The Maori Council assertion that the government would breach treaty principles if they proceed without recognising Maori rights raises another point that shows the double standards of the Maori Council position. By this I mean the Maori Council acts as if the treaty principles bind only the Crown, while the Maori Council can do whatever it wants.
This tribal double standard is not something that is new. Tribes started breaching the treaty almost before the ink was dry. The long list of treaty breaches by tribes starts at the Wairau massacre in 1843, and proceeds through harassment of settlers in Wanganui and New Plymouth in 1843, the Flagstaff War in 1845, harassment of Hutt Valley settlers in 1846, the Taranaki land leaguers in 1854, the Puketapu feud and Taranaki War 1860, the Maori king resistance in 1863, Hauhau insurgents from 1864, Te Kooti from 1868, and through until the sovereignty wars ended in the Ureweras in 1872.
The peculiar thing is that the Waitangi Tribunal has declared the Crown to be the treaty breaker in all these instances, and the Crown has been required to pay compensation for all these incidents where the blame has been shifted on to the Crown.

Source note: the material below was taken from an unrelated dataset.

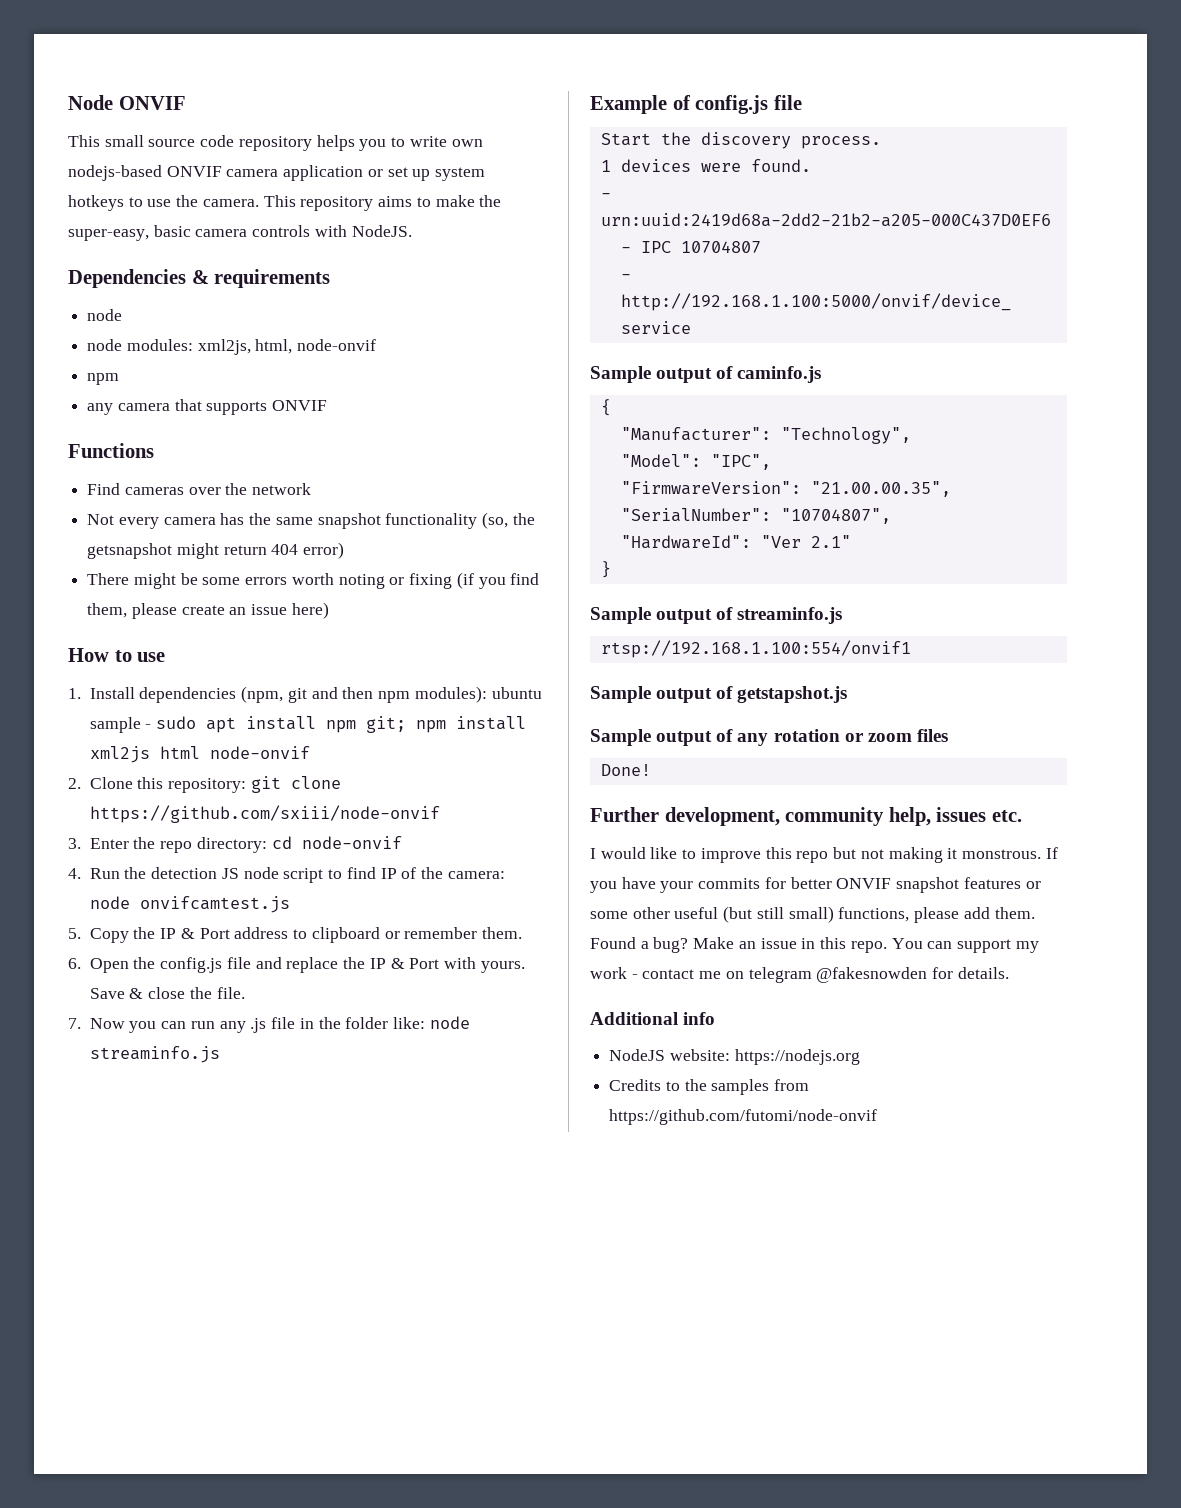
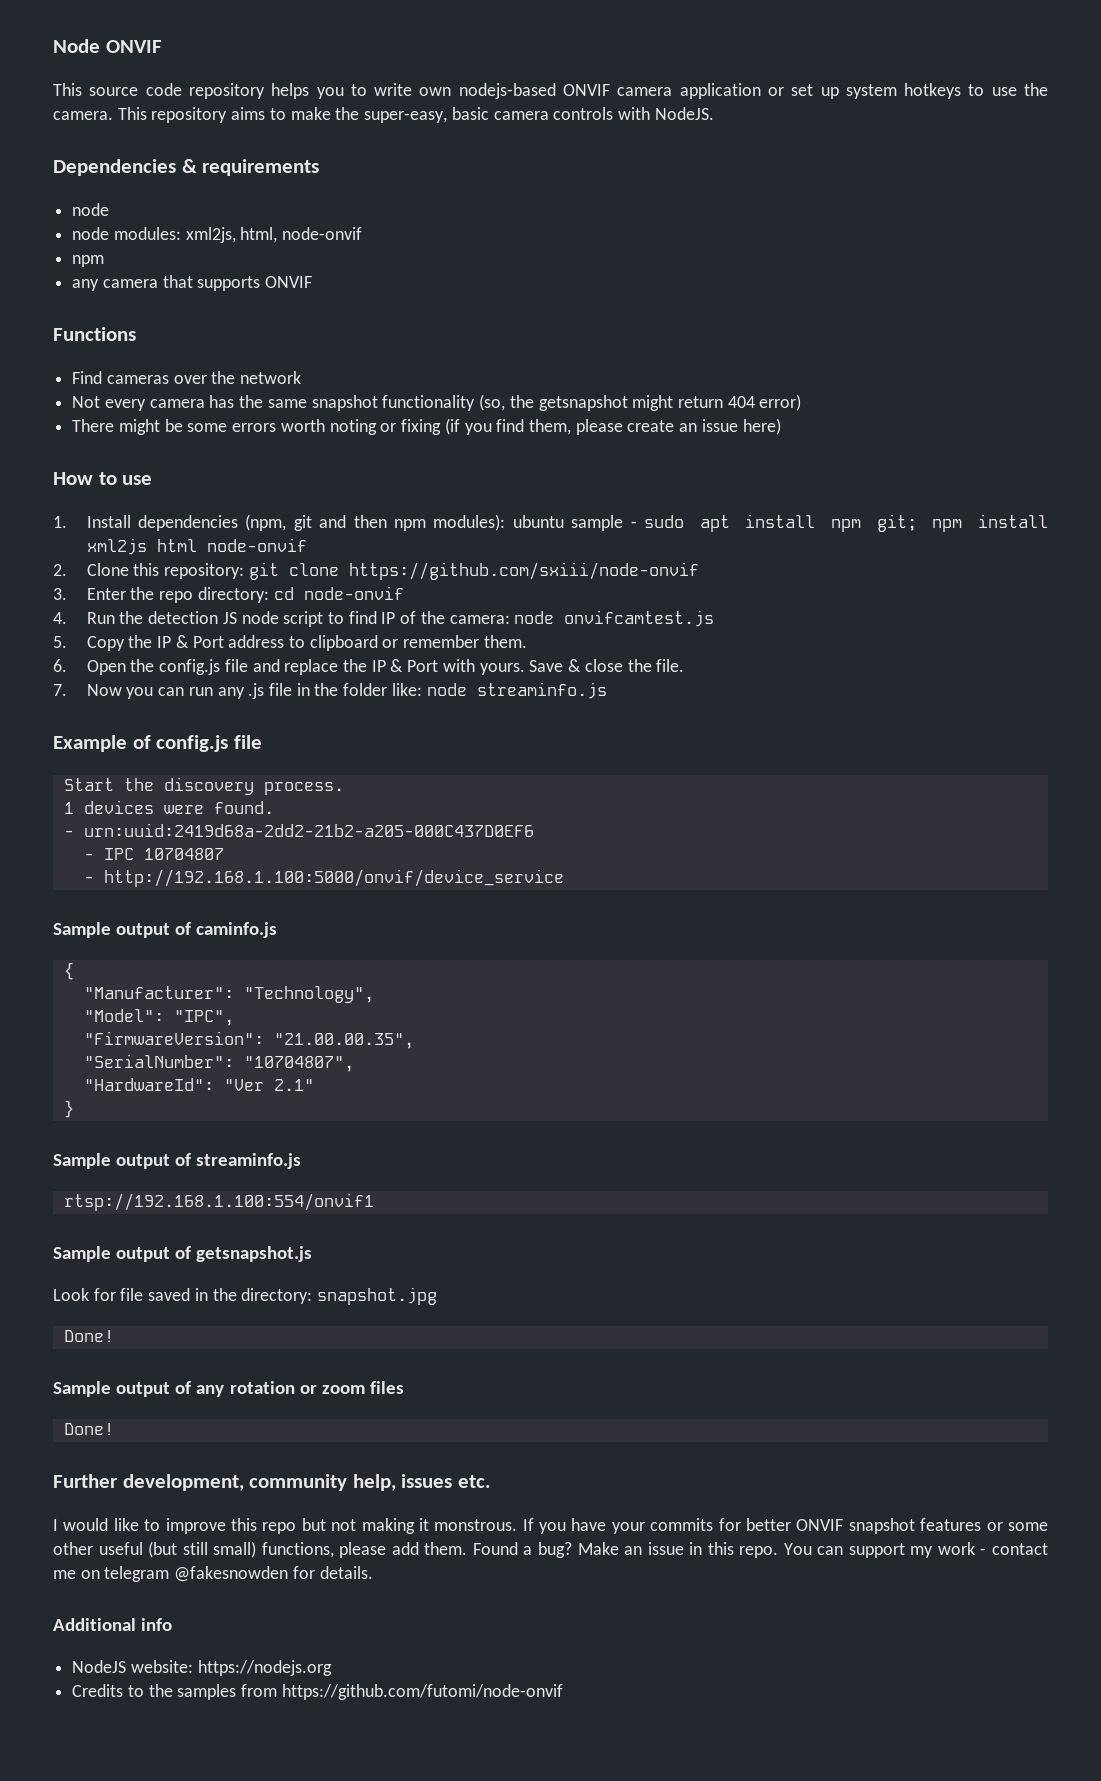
[104,135,144,147] small -> (82, 89) none
[737,686,848,703] getstapshot.js -> [196,1246,313,1262] [53,1287,438,1305] [63,1330,114,1342] getsnapshot.js // Look for file saved in the directory: snapshot.jpg // Done!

At each one of those breaches, the government could have declared that the treaty has been breached therefore it was null and void and the legitimacy of government would be based on occupation and control. In fact, that was pretty much how it was until the early 1970s, when Maori sovereignty specialists resurrected the treaty and a few white-guilt ridden politicians took them at their word.
Since the treaty principles did not exist until Appeal Court president Robin Cooke created them in 1987, and since they have no merit, they cannot exist as a standard of right and wrong. But if they did, I would note that by taking injunctions out against the government, the Maori Council is always in breach of treaty principle (c), which says “the principles of the treaty do not authorise unreasonable restrictions on the right of a duly elected government to follow its chosen policy.”
The brouhaha over water rights shows government at its dysfunctional worst. This farce is all about a government-created and funded body (NZ Maori Council) getting help from a government body (Waitangi Tribunal), to get a favourable ruling from another government body (the court system) to extract favours from -- the government.
If you think the whole issue has become a bit overwrought, you are not alone. At one stage Justice Young told the apparently breathless Felix Geiringer, one counsel for the Maori challenge, to stop and take a breath … and count to 10.